» **SUPPLIED DATA**:
■ ■ ■

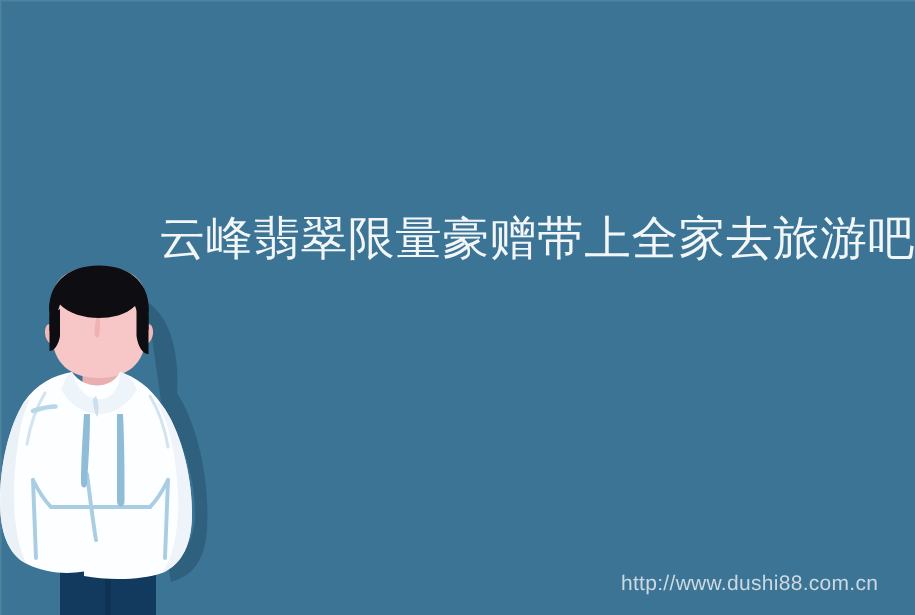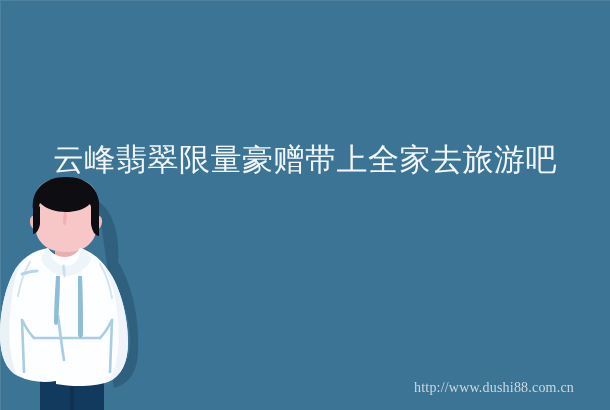--- a/index.html
+++ b/index.html
@@ -31,7 +31,7 @@
     left: 0;
     top: 139px;
     width: 610px;
-    text-align: center;
+    text-align: right;
     color: #f2f6f8;
     font-size: 31px;
     line-height: 40px;

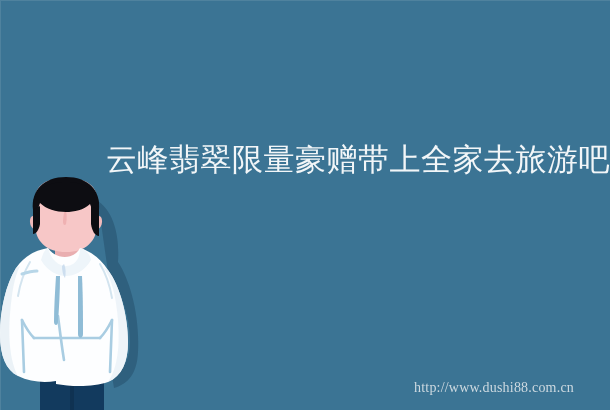--- a/index.html
+++ b/index.html
@@ -63,7 +63,7 @@
     letter-spacing: 0.2px;
     white-space: nowrap;
     z-index: 30;
-    font-family: Liberation Serif, serif;
+    font-family: Liberation Sans, sans-serif;
   }
 </style>
 </head>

■ ■ ■

Reproduce the entire listing exactly, but omit any pictures.

--- a/index.html
+++ b/index.html
@@ -31,7 +31,7 @@
     left: 0;
     top: 139px;
     width: 610px;
-    text-align: center;
+    text-align: right;
     color: #f2f6f8;
     font-size: 31px;
     line-height: 40px;

--- a/index.html
+++ b/index.html
@@ -63,7 +63,7 @@
     letter-spacing: 0.2px;
     white-space: nowrap;
     z-index: 30;
-    font-family: Liberation Serif, serif;
+    font-family: Liberation Sans, sans-serif;
   }
 </style>
 </head>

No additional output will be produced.